Final project synthesis of parts 1, 2, and 3 on classification of Blackleg on turnip

Background

The objective of this research was to find a way to attribute proper classification of diseased versus non-diseased regions on a turnip leaf. To do this I assessed the classification accuracy of the unsupervised machine learning classification algorithm, segmentation, with manual classification. Additionally, I hoped to reveal some spatial characteristics about the lesions on the leaf for future work.

Dataset

The cumulative data set is roughly 500 turnip leaves, harvested here in the Willamette valley during the months of February to April of 2019. For the sake of this project I have selected 5 images in which I have worked with to complete the basis of this analysis.

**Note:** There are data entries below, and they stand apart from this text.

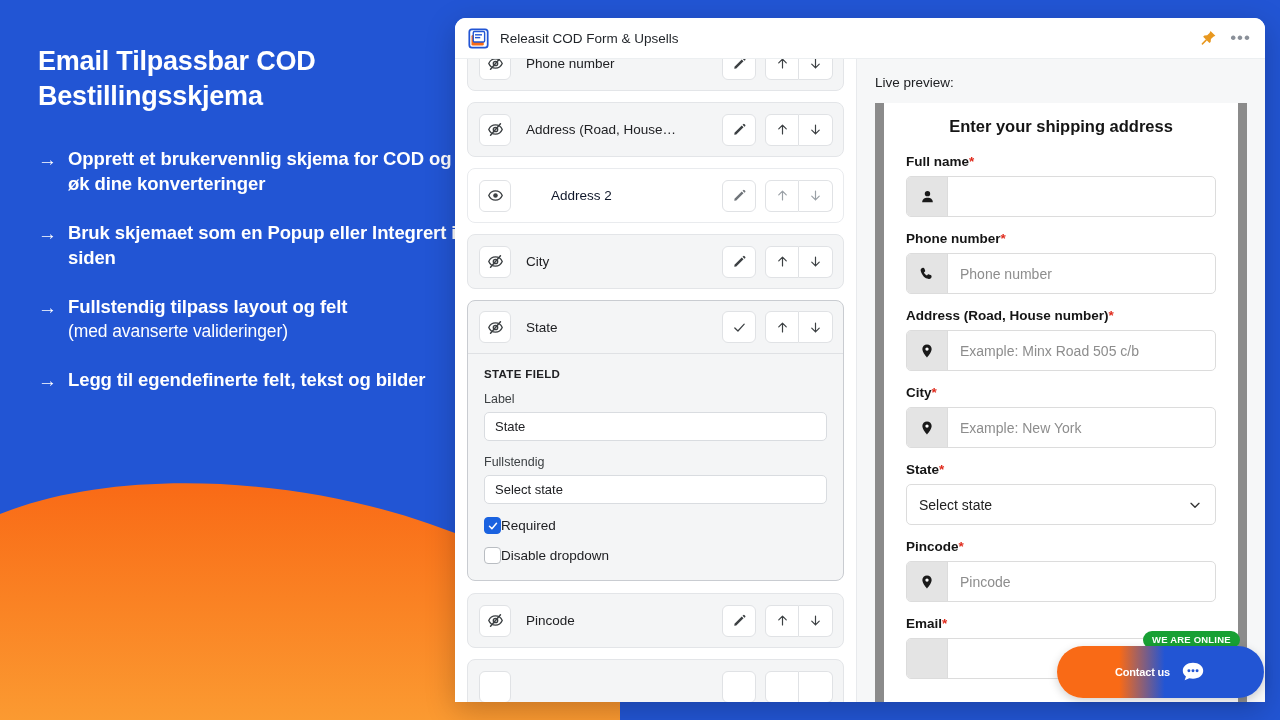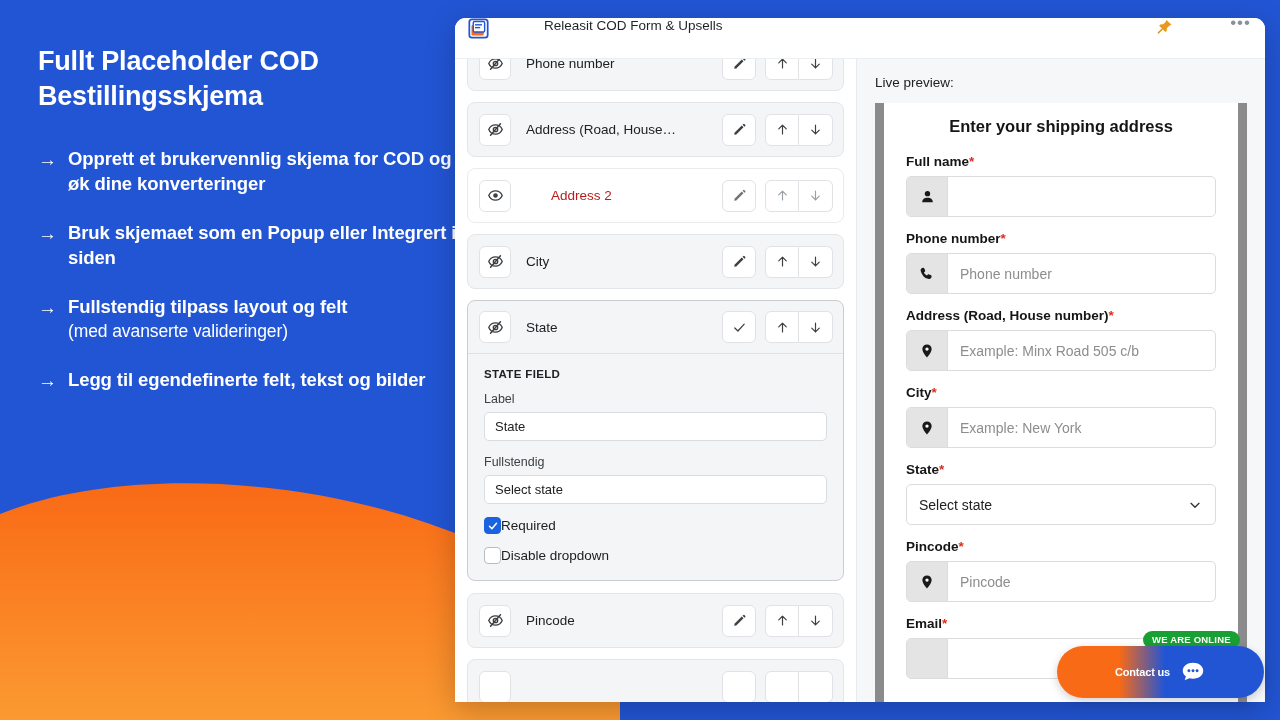"Releasit COD Form & Upsells" .titlebar { align-items: none -> center; gap: 44px -> none }
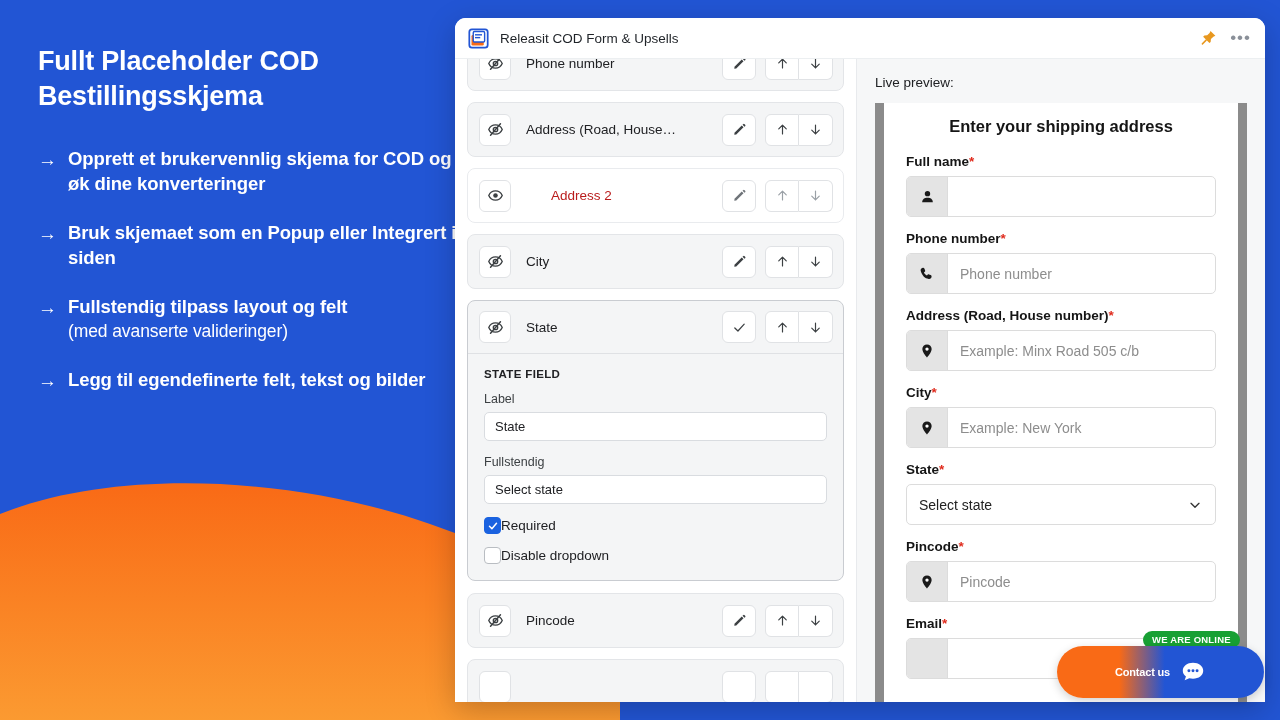"Fullt Placeholder COD Bestillingsskjema" div.promo-title { text: Fullt Placeholder -> Email Tilpassbar }
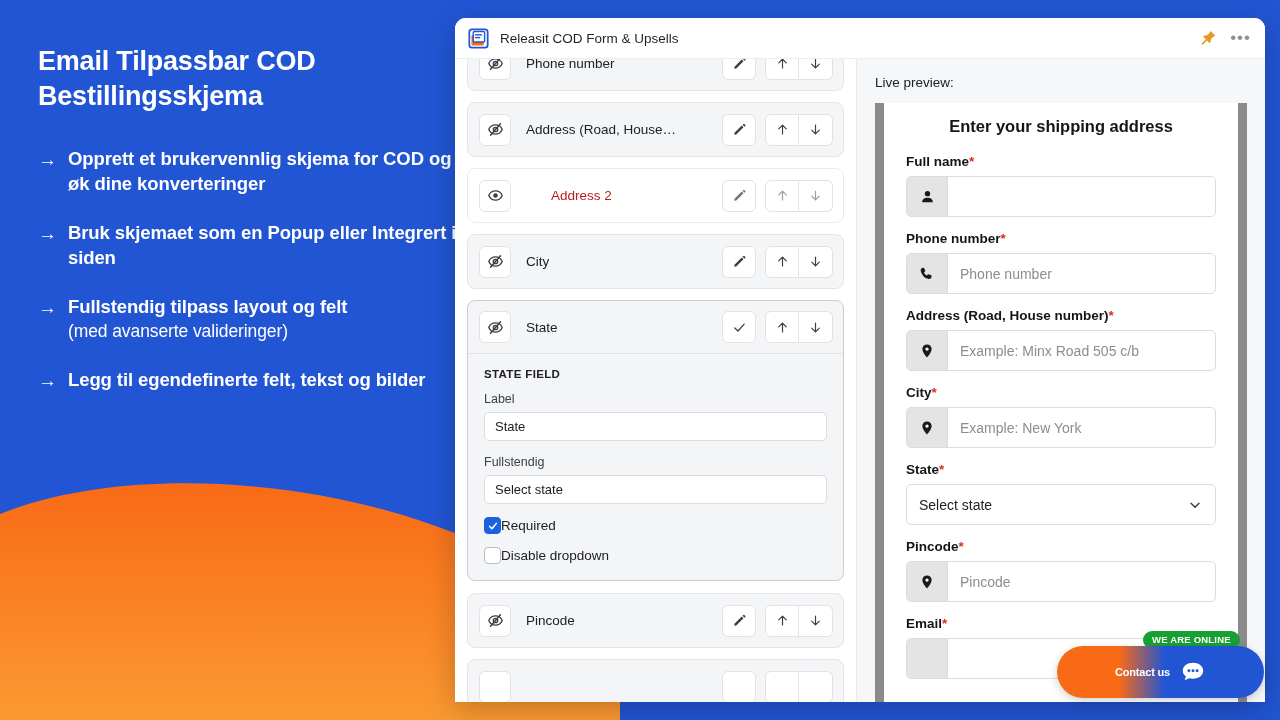"Address 2" .field-card.ghost .field-label { color: #b91c1c -> #0f172a }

The spatial resolution is just under 1 mm and images are in raster format of single turnip leaves with five bands (blue, green, red, far-red, NIR). For this analysis only, the red band was used. The camera being used is a Micasense Red-edge which has a 16-bit radiometric resolution.

Questions

These were not all questions that I had anticipated answering at the beginning of the term, but have developed over the course of the term as I ran into issues or found intriguing results.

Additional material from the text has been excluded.